What is required |
Given the listing below, output exactly the line containing "von Dincklage (University" and every line after it through the end.

[[ Available records open ]]

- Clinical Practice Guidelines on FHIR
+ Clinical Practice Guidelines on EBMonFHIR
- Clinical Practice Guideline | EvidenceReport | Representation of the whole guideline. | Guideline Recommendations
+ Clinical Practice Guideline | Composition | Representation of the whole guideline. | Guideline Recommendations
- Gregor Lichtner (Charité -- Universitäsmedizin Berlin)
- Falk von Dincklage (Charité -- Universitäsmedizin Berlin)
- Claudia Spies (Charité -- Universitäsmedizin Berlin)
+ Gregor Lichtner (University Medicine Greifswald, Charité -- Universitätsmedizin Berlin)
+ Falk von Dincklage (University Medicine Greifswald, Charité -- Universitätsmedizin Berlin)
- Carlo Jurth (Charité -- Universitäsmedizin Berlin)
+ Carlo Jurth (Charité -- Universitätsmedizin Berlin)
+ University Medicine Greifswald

[[ Available records closed ]]

Your solution |
+ Falk von Dincklage (University Medicine Greifswald, Charité -- Universitätsmedizin Berlin)
- Carlo Jurth (Charité -- Universitäsmedizin Berlin)
+ Carlo Jurth (Charité -- Universitätsmedizin Berlin)
+ University Medicine Greifswald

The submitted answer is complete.